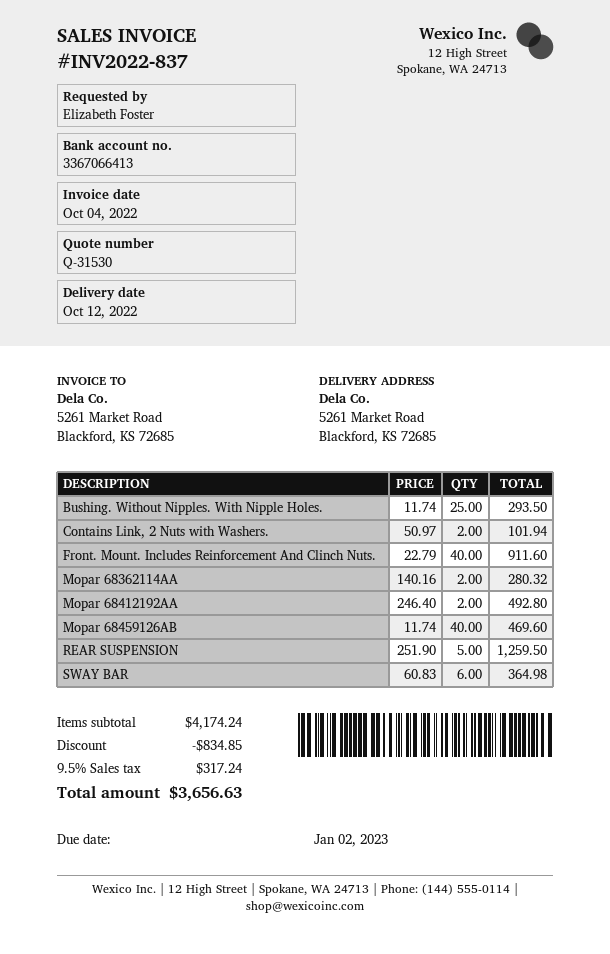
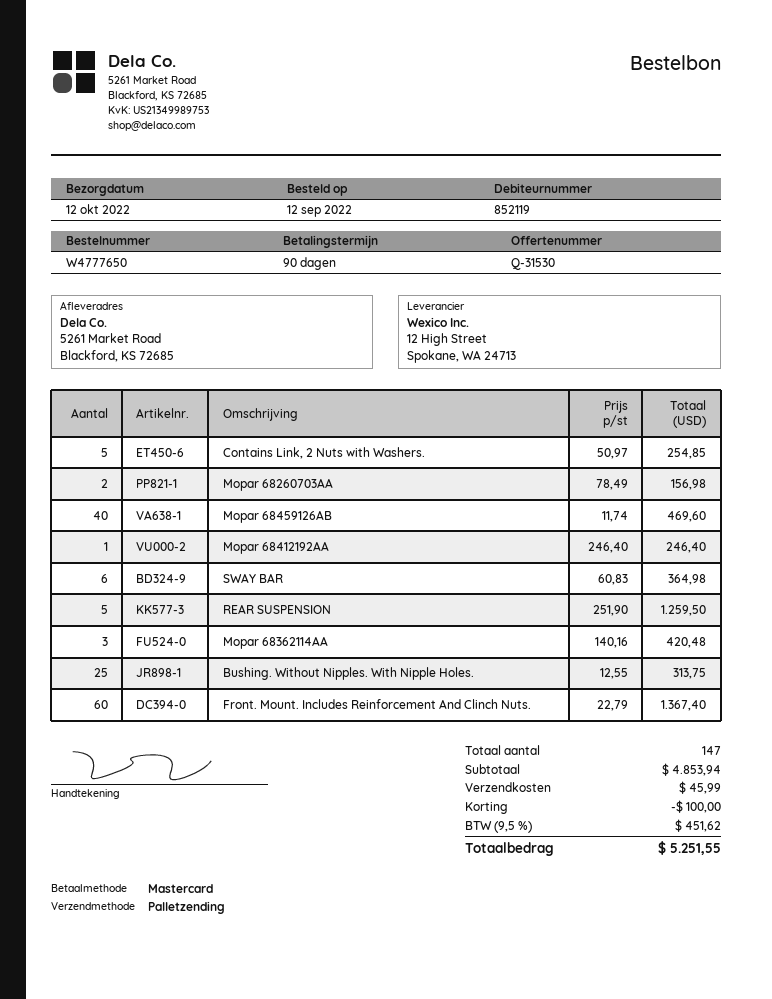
Bushing. Without Nipples. With Nipple Holes.: 25 x 11.74 = 293.50 -> 25 x 12.55 = 313.75
Contains Link, 2 Nuts with Washers.: 2 x 50.97 = 101.94 -> 5 x 50.97 = 254.85
Front. Mount. Includes Reinforcement And Clinch Nuts.: 40 x 22.79 = 911.60 -> 60 x 22.79 = 1367.40
Mopar 68362114AA: 2 x 140.16 = 280.32 -> 3 x 140.16 = 420.48
Mopar 68412192AA: 2 x 246.40 = 492.80 -> 1 x 246.40 = 246.40
Mopar 68260703AA: none -> 2 x 78.49 = 156.98
subtotal: 4174.24 -> 4853.94
discount: 834.85 -> 100.00
shipping: none -> 45.99
tax: 9.5% = 317.24 -> 9.5% = 451.62
total: 3656.63 -> 5251.55

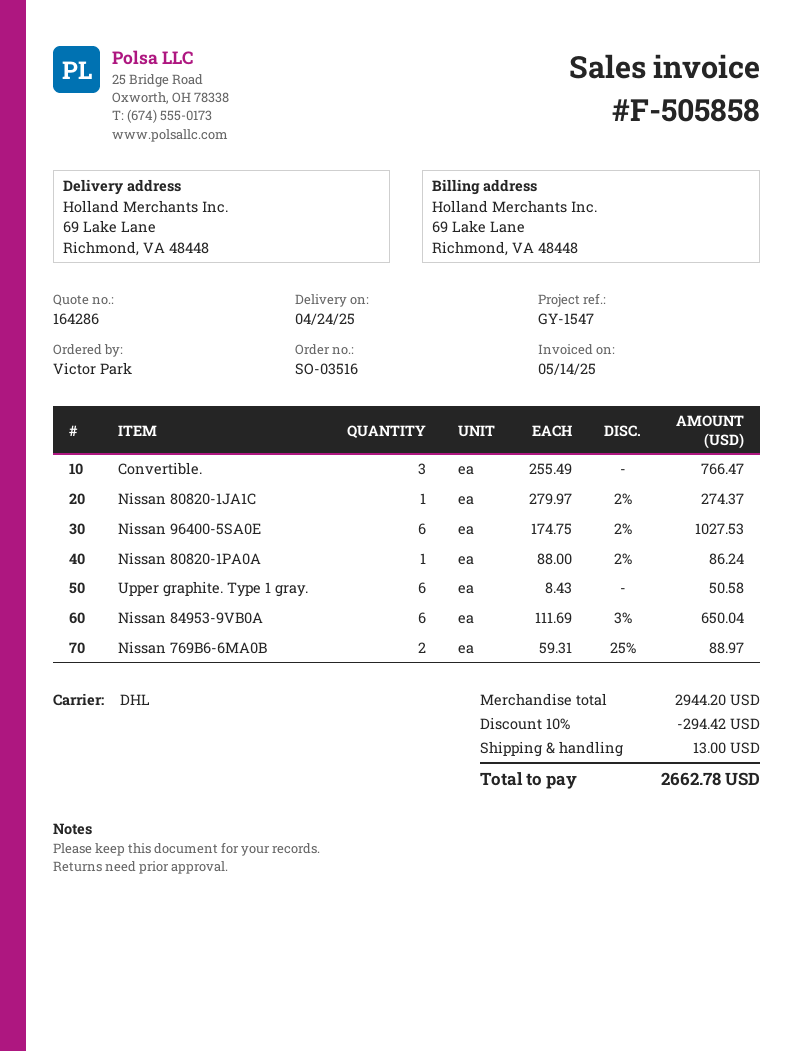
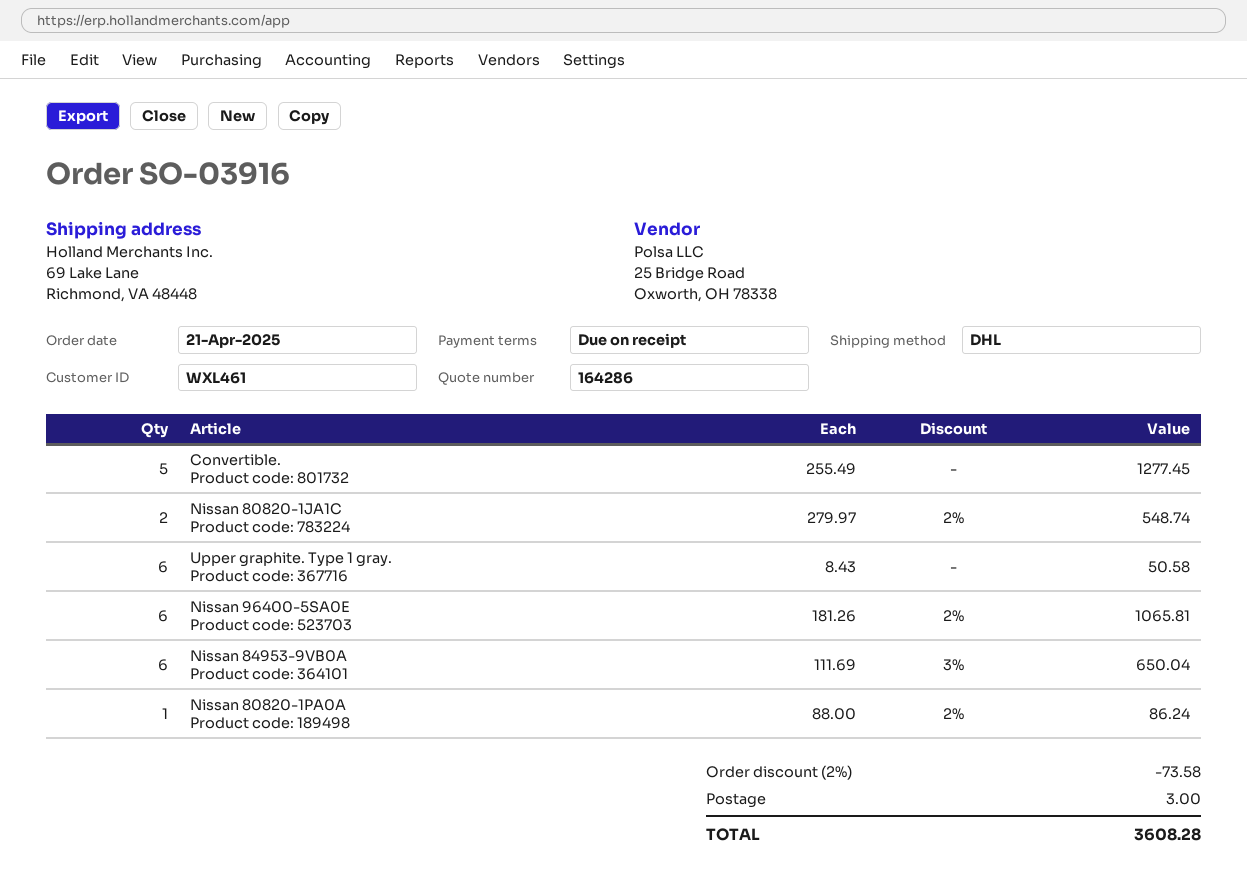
order number: SO-03516 -> SO-03916
Convertible.: 3 x 255.49 = 766.47 -> 5 x 255.49 = 1277.45
Nissan 80820-1JA1C: 1 x 279.97 - 2% = 274.37 -> 2 x 279.97 - 2% = 548.74
Nissan 96400-5SA0E: 6 x 174.75 - 2% = 1027.53 -> 6 x 181.26 - 2% = 1065.81
Nissan 769B6-6MA0B: 2 x 59.31 - 25% = 88.97 -> none
discount: 10% = 294.42 -> 2% = 73.58
shipping: 13.00 -> 3.00
total: 2662.78 -> 3608.28

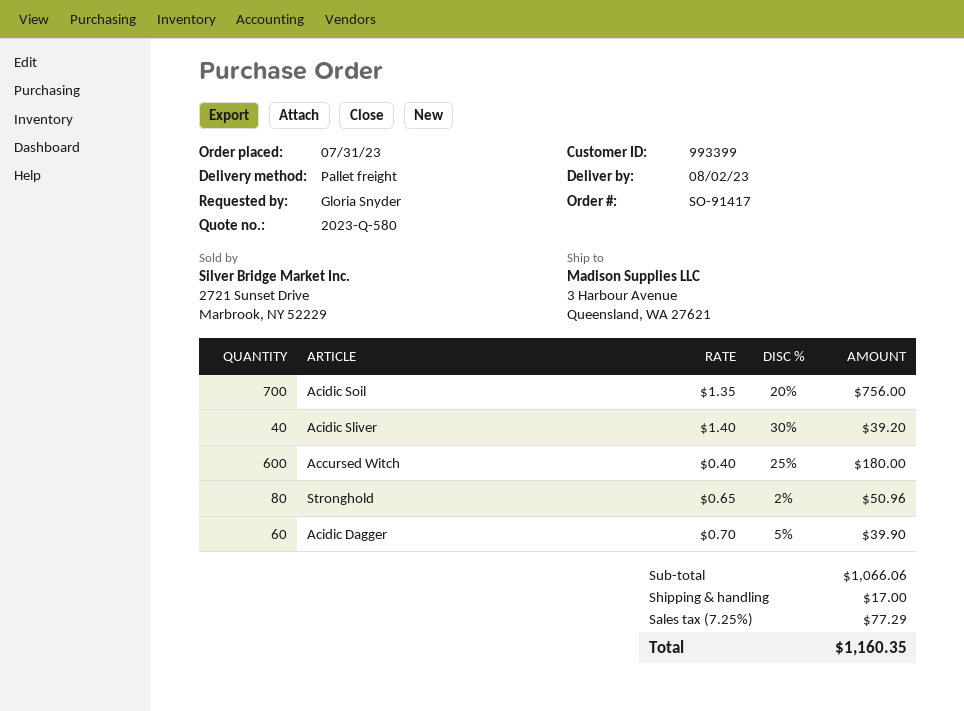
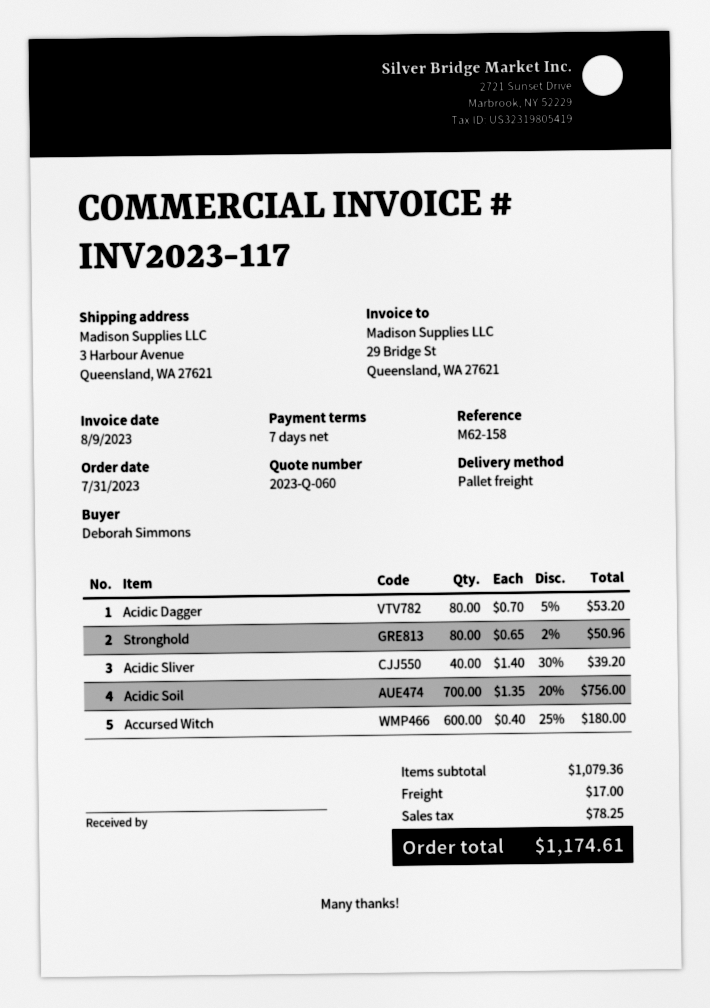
quote number: 2023-Q-580 -> 2023-Q-060
ordered by: Gloria Snyder -> Deborah Simmons
Acidic Dagger: 60 x 0.70 - 5% = 39.90 -> 80 x 0.70 - 5% = 53.20
subtotal: 1066.06 -> 1079.36
tax: 77.29 -> 78.25
total: 1160.35 -> 1174.61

^^^^^^^^

Work order -
Could you output exactly the lines above, from the line with "Front. Mount. Includes" up to and including the line with "Nissan 769B6-6MA0B: 2", and nothing else, skipping the pictures?

Your solution -
Front. Mount. Includes Reinforcement And Clinch Nuts.: 40 x 22.79 = 911.60 -> 60 x 22.79 = 1367.40
Mopar 68362114AA: 2 x 140.16 = 280.32 -> 3 x 140.16 = 420.48
Mopar 68412192AA: 2 x 246.40 = 492.80 -> 1 x 246.40 = 246.40
Mopar 68260703AA: none -> 2 x 78.49 = 156.98
subtotal: 4174.24 -> 4853.94
discount: 834.85 -> 100.00
shipping: none -> 45.99
tax: 9.5% = 317.24 -> 9.5% = 451.62
total: 3656.63 -> 5251.55

order number: SO-03516 -> SO-03916
Convertible.: 3 x 255.49 = 766.47 -> 5 x 255.49 = 1277.45
Nissan 80820-1JA1C: 1 x 279.97 - 2% = 274.37 -> 2 x 279.97 - 2% = 548.74
Nissan 96400-5SA0E: 6 x 174.75 - 2% = 1027.53 -> 6 x 181.26 - 2% = 1065.81
Nissan 769B6-6MA0B: 2 x 59.31 - 25% = 88.97 -> none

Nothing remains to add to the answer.